Politique belge

Deux candidates N-VA de la liste de Bart De Wever pour les élections communales à Anvers ont été épinglées vendredi par le quotidien De Morgen pour avoir fait des discours dans un cercle d'affaires de la communauté turque - Misiad - qui a des liens avec l'association controversée Milli Görus ainsi qu'avec l'organisation ultra des Loups Gris. 

Ces candidates sont Annick De Ridder, qui figure à la 2e place de la liste de M. De Wever, et Sevilay Altintas, dixième sur cette liste.

Le président de Misiad, Ethem Kislali, était jusqu'il y a peu directeur général de Milli Görus, association qui gère l'école islamique de Genk, vivement critiquée ces derniers temps par la secrétaire d'État N-VA à l'Égalité des chances Zuhal Demir. Quant au directeur général de Misiad en Turquie, il est un ancien responsable politique du parti d'extrême droite MHP, dont les Loups Gris sont présentés comme la branche paramilitaire.

Ces affinités sont embarrassantes pour la N-VA, qui avait dénoncé dernièrement dans une vidéo la proximité alléguée de candidats d'autres partis avec les Loups Gris.

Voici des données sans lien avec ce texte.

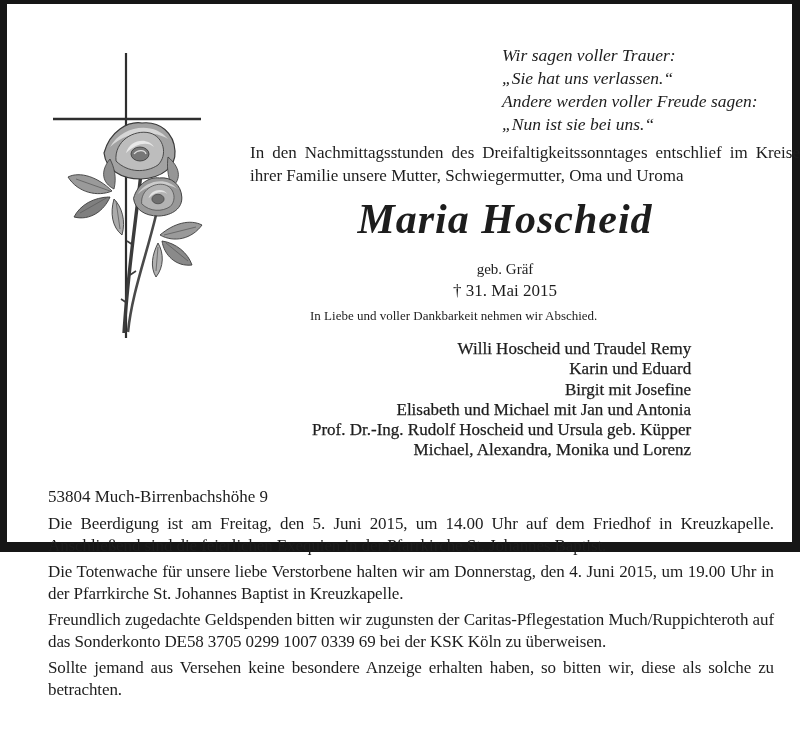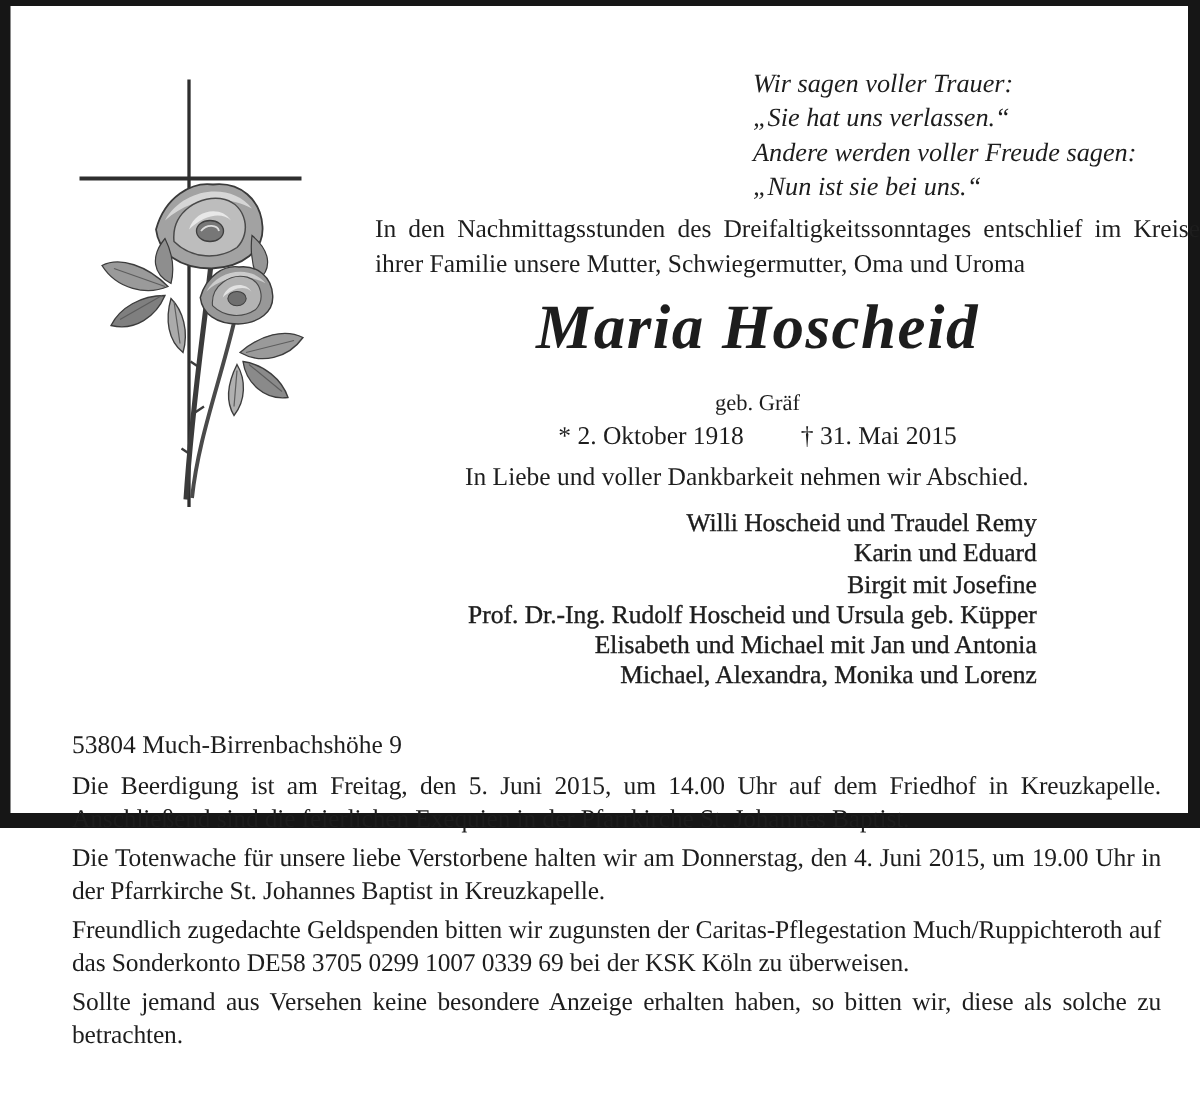"* 2. Oktober 1918" span { html: <span>* 2. Oktober 1918</span> -> none }
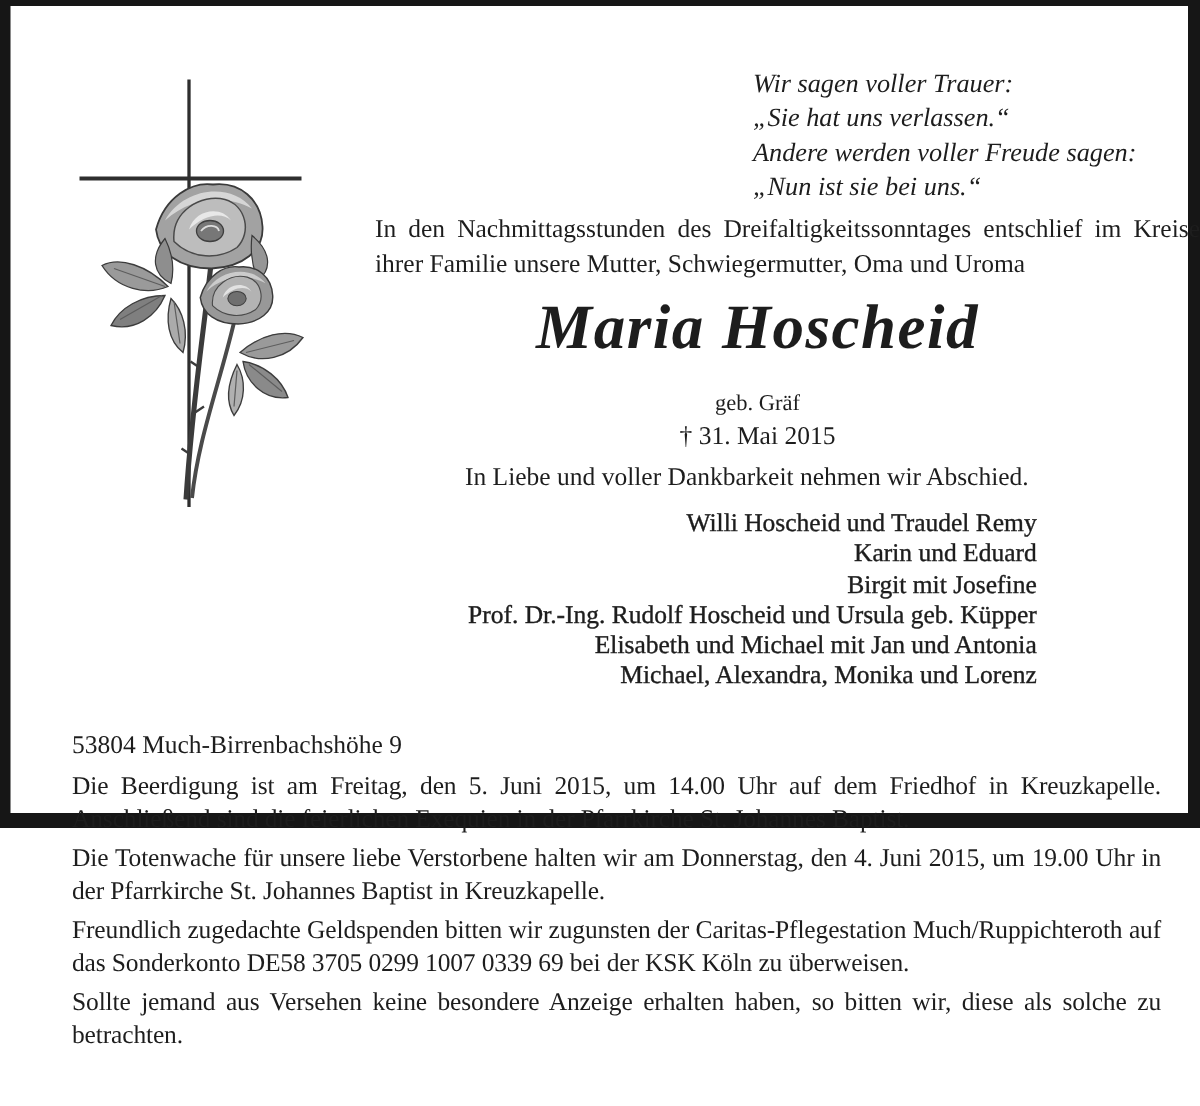"In Liebe und voller Dankbarkeit" .farewell { font-size: 17px -> 13px }
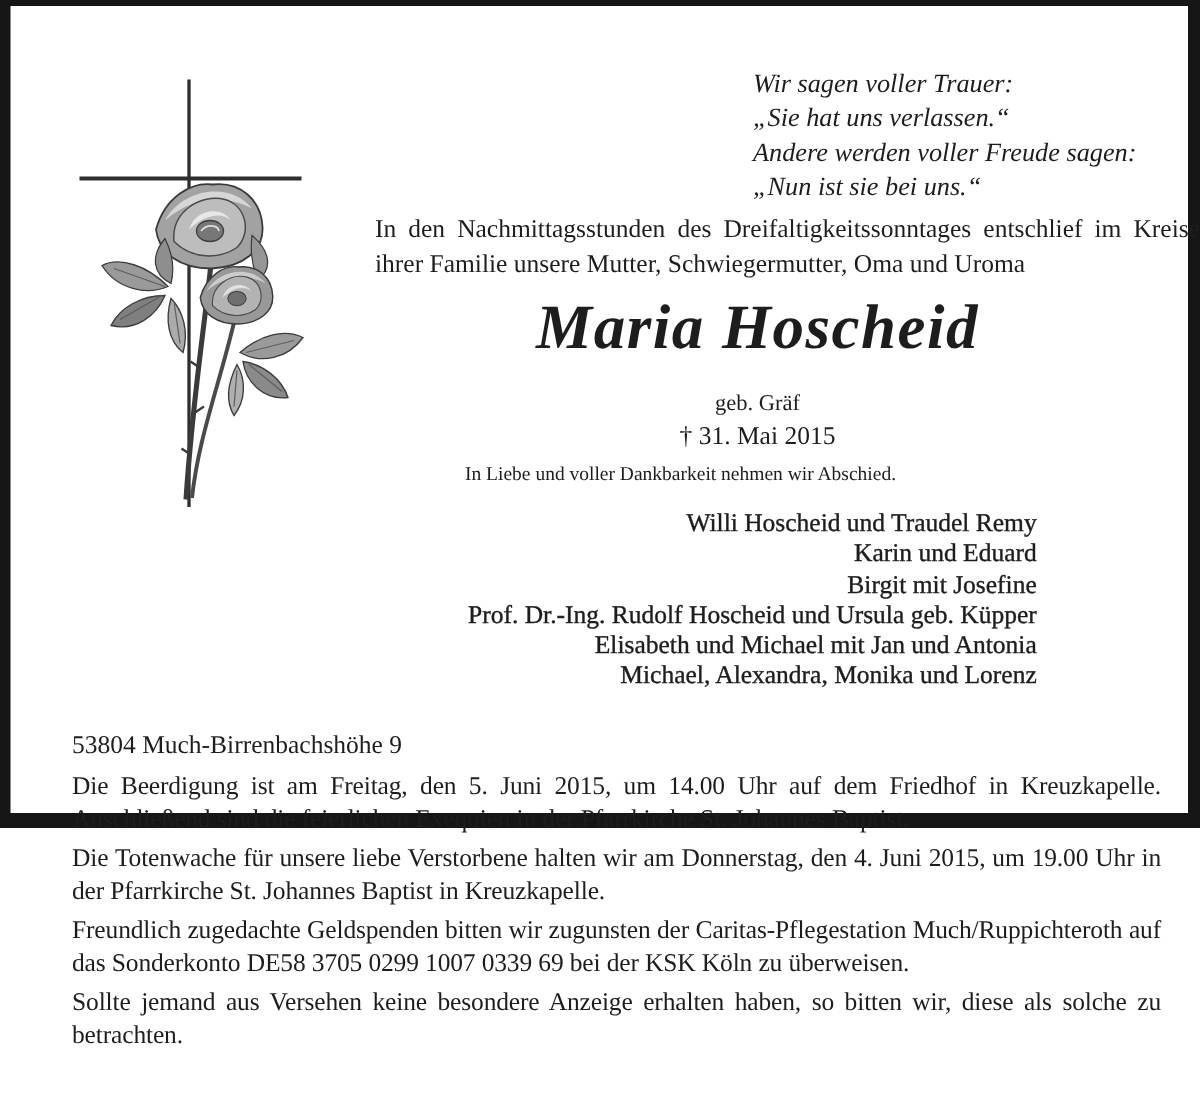"Prof. Dr.-Ing. Rudolf Hoscheid und" div { order: before "Elisabeth und Michael mit Jan" -> after "Elisabeth und Michael mit Jan" }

La N-VA a tenté de s'en défendre vendredi. Mme Altintas aurait pris l'initiative d'organiser les lectures controversées chez Misiad pour répondre aux personnes issues de la communauté turque qui l'interpellaient régulièrement sur les raisons de son engagement à la N-VA. "Elle était harcelée depuis quelque temps par certaines personnes de la communauté turque et elle voulait expliquer ses raisons", a affirmé le porte-parole de la N-VA, Joachim Pohlmann.

A ses yeux, l'article du Morgen montre la pression exercée depuis la Turquie sur la communauté turque de Belgique, et combien cette dernière peut être infiltrée par des figures extrémistes. "Dans pour ainsi dire toute organisation turque, on retrouve des figures préoccupantes", selon le porte-parole. Il ajoute qu'une lecture présentant les priorités de la N-VA ne peut être assimilée au comportement de candidats qui seraient eux-mêmes impliqués dans de telles organisations et participeraient à leur propagande. A cet égard, l'article du Morgen serait "tendancieux", selon Joachim Pohlmann.